** Opening SOURCE DATA block **

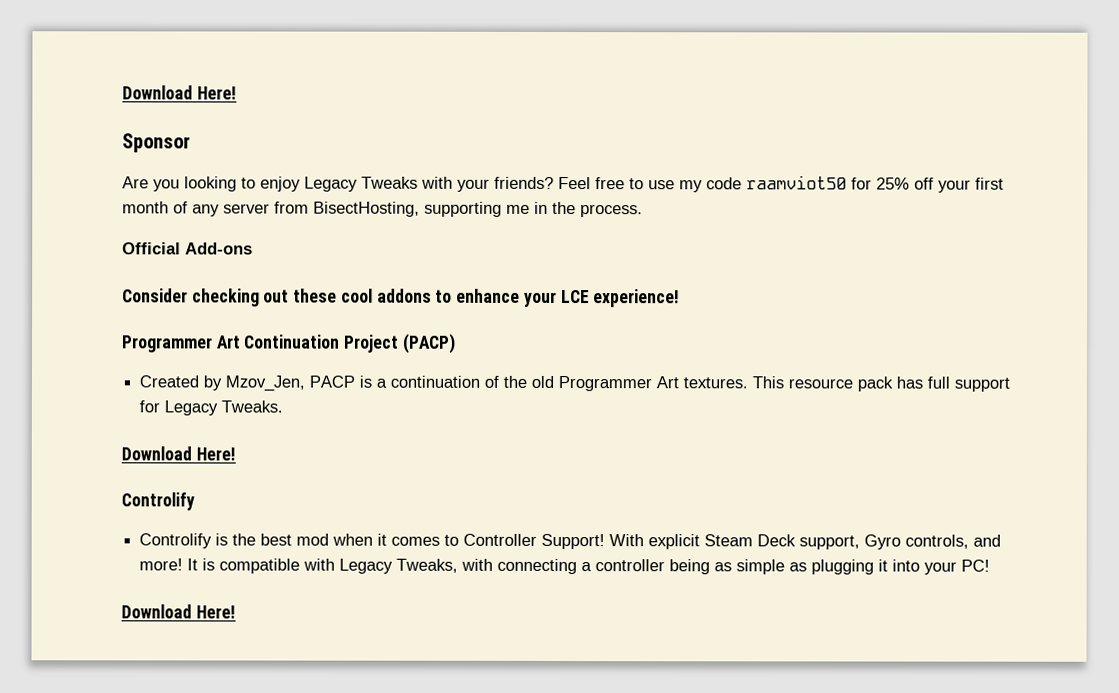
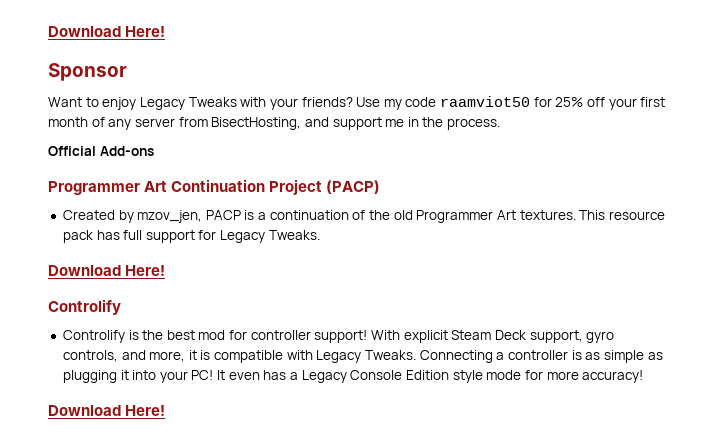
- Are you looking to enjoy Legacy Tweaks with your friends?
+ Want to enjoy Legacy Tweaks with your friends?
- Feel free to use my code raamviot50 for 25% off your first month of any server from BisectHosting, supporting me in the process.
+ Use my code raamviot50 for 25% off your first month of any server from BisectHosting, and support me in the process.
- Consider checking out these cool addons to enhance your LCE experience!
- Created by Mzov_Jen, PACP is a continuation of the old Programmer Art textures.
+ Created by mzov_jen, PACP is a continuation of the old Programmer Art textures.
- Controlify is the best mod when it comes to Controller Support!
+ Controlify is the best mod for controller support!
- With explicit Steam Deck support, Gyro controls, and more! It is compatible with Legacy Tweaks, with connecting a controller being as simple as plugging it into your PC!
+ With explicit Steam Deck support, gyro controls, and more, it is compatible with Legacy Tweaks. Connecting a controller is as simple as plugging it into your PC! It even has a Legacy Console Edition style mode for more accuracy!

** Closing SOURCE DATA block **

▸ WHAT NEEDS TO BE DONE:
Please transcribe the entries exactly, omitting the images.

▸ EXERCISE ANSWER:
- Are you looking to enjoy Legacy Tweaks with your friends?
+ Want to enjoy Legacy Tweaks with your friends?
- Feel free to use my code raamviot50 for 25% off your first month of any server from BisectHosting, supporting me in the process.
+ Use my code raamviot50 for 25% off your first month of any server from BisectHosting, and support me in the process.
- Consider checking out these cool addons to enhance your LCE experience!
- Created by Mzov_Jen, PACP is a continuation of the old Programmer Art textures.
+ Created by mzov_jen, PACP is a continuation of the old Programmer Art textures.
- Controlify is the best mod when it comes to Controller Support!
+ Controlify is the best mod for controller support!
- With explicit Steam Deck support, Gyro controls, and more! It is compatible with Legacy Tweaks, with connecting a controller being as simple as plugging it into your PC!
+ With explicit Steam Deck support, gyro controls, and more, it is compatible with Legacy Tweaks. Connecting a controller is as simple as plugging it into your PC! It even has a Legacy Console Edition style mode for more accuracy!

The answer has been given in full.